→ **DESCRIPTION OF THE TASK**:
Go through the data and copy each line where the word "style" shows up.

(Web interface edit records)
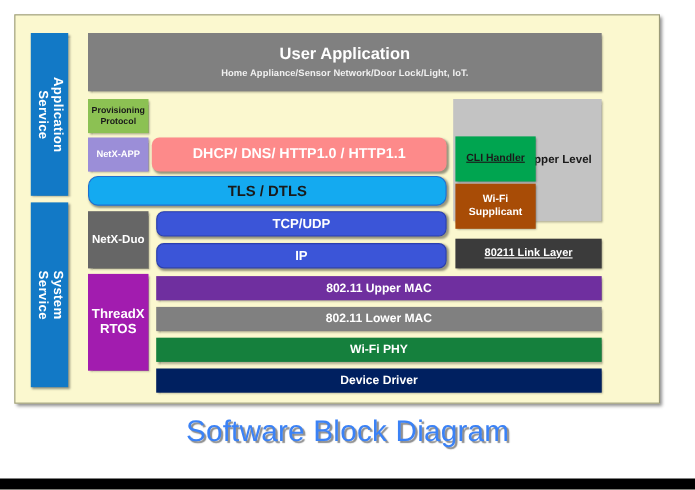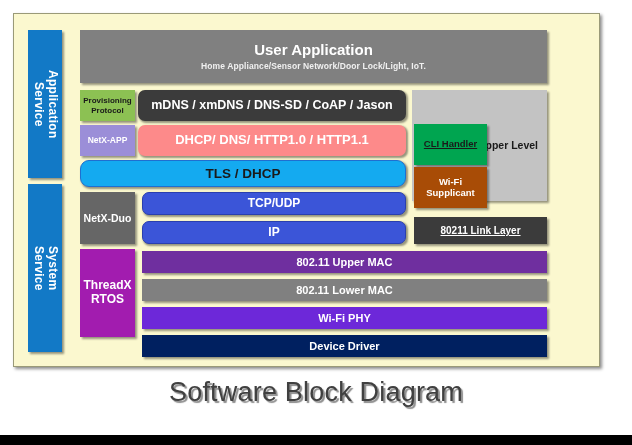--- a/index.html
+++ b/index.html
@@ -120,7 +120,6 @@
   <div class="blk" style="left:66px; top:76px; width:55px; height:31px; background:#8cc153; color:#1a1a1a; font-size:8px; white-space:pre;">Provisioning
 Protocol</div>
 
-  <div class="blk rounded" style="left:124px; top:76px; width:268px; height:31px; background:#3b3b3b; font-size:12.5px;">mDNS / xmDNS / DNS-SD / CoAP / Jason</div>
 
   <div class="blk" style="left:66px; top:111px; width:55px; height:31px; background:#9b8ed8; font-size:8.5px;">NetX-APP</div>
 

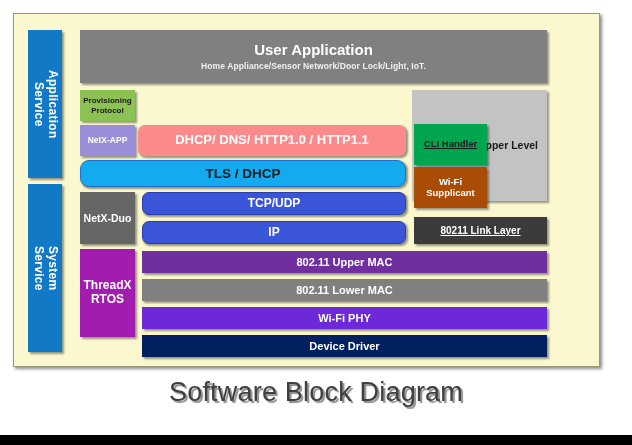--- a/index.html
+++ b/index.html
@@ -125,7 +125,7 @@
 
   <div class="blk rounded" style="left:124px; top:111px; width:268px; height:31px; background:#fd8a8a; font-size:13px;">DHCP/ DNS/ HTTP1.0  / HTTP1.1</div>
 
-  <div class="blk pill" style="left:66px; top:146px; width:326px; height:27px; background:#14aaf0; color:#1a1a1a; font-size:13.5px; border:1px solid #1f6fd0;">TLS /  DHCP</div>
+  <div class="blk pill" style="left:66px; top:146px; width:326px; height:27px; background:#14aaf0; color:#1a1a1a; font-size:13.5px; border:1px solid #1f6fd0;">TLS /  DTLS</div>
 
   <div class="blk" style="left:66px; top:178px; width:55px; height:52px; background:#666666; font-size:10.5px;">NetX-Duo</div>
 

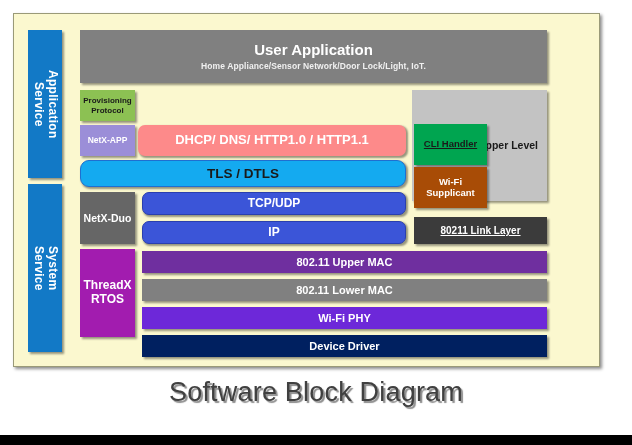--- a/index.html
+++ b/index.html
@@ -149,7 +149,7 @@
 
   <div class="blk" style="left:128px; top:265px; width:405px; height:22px; background:#808080; font-size:11px;">802.11 Lower MAC</div>
 
-  <div class="blk" style="left:128px; top:293px; width:405px; height:22px; background:#6d28d9; font-size:11px;">Wi-Fi PHY</div>
+  <div class="blk" style="left:128px; top:293px; width:405px; height:22px; background:#15803d; font-size:11px;">Wi-Fi PHY</div>
 
   <div class="blk" style="left:128px; top:321px; width:405px; height:22px; background:#002060; font-size:11px;">Device Driver</div>
 

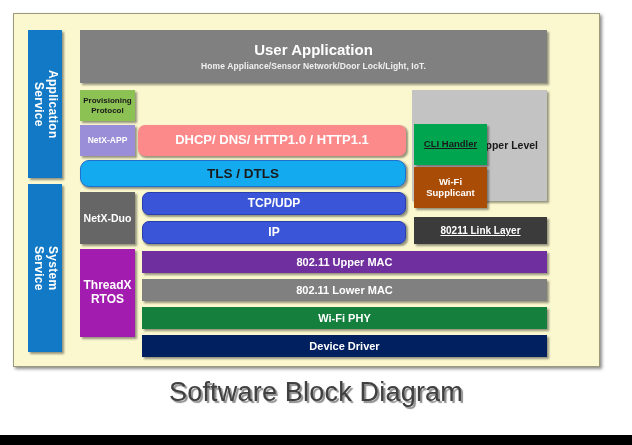--- a/index.html
+++ b/index.html
@@ -74,7 +74,7 @@
     width: 632px;
     text-align: center;
     font-size: 27px;
-    color: #404040;
+    color: #3b82f6;
     font-weight: normal;
     letter-spacing: .2px;
     text-shadow: 2px 2px 1px rgba(0,0,0,0.45);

→ **RESPONSE AREA**:
   <div class="blk" style="left:66px; top:76px; width:55px; height:31px; background:#8cc153; color:#1a1a1a; font-size:8px; white-space:pre;">Provisioning
-  <div class="blk rounded" style="left:124px; top:76px; width:268px; height:31px; background:#3b3b3b; font-size:12.5px;">mDNS / xmDNS / DNS-SD / CoAP / Jason</div>
   <div class="blk" style="left:66px; top:111px; width:55px; height:31px; background:#9b8ed8; font-size:8.5px;">NetX-APP</div>
   <div class="blk rounded" style="left:124px; top:111px; width:268px; height:31px; background:#fd8a8a; font-size:13px;">DHCP/ DNS/ HTTP1.0  / HTTP1.1</div>
-  <div class="blk pill" style="left:66px; top:146px; width:326px; height:27px; background:#14aaf0; color:#1a1a1a; font-size:13.5px; border:1px solid #1f6fd0;">TLS /  DHCP</div>
+  <div class="blk pill" style="left:66px; top:146px; width:326px; height:27px; background:#14aaf0; color:#1a1a1a; font-size:13.5px; border:1px solid #1f6fd0;">TLS /  DTLS</div>
   <div class="blk" style="left:66px; top:178px; width:55px; height:52px; background:#666666; font-size:10.5px;">NetX-Duo</div>
   <div class="blk" style="left:128px; top:265px; width:405px; height:22px; background:#808080; font-size:11px;">802.11 Lower MAC</div>
-  <div class="blk" style="left:128px; top:293px; width:405px; height:22px; background:#6d28d9; font-size:11px;">Wi-Fi PHY</div>
+  <div class="blk" style="left:128px; top:293px; width:405px; height:22px; background:#15803d; font-size:11px;">Wi-Fi PHY</div>
   <div class="blk" style="left:128px; top:321px; width:405px; height:22px; background:#002060; font-size:11px;">Device Driver</div>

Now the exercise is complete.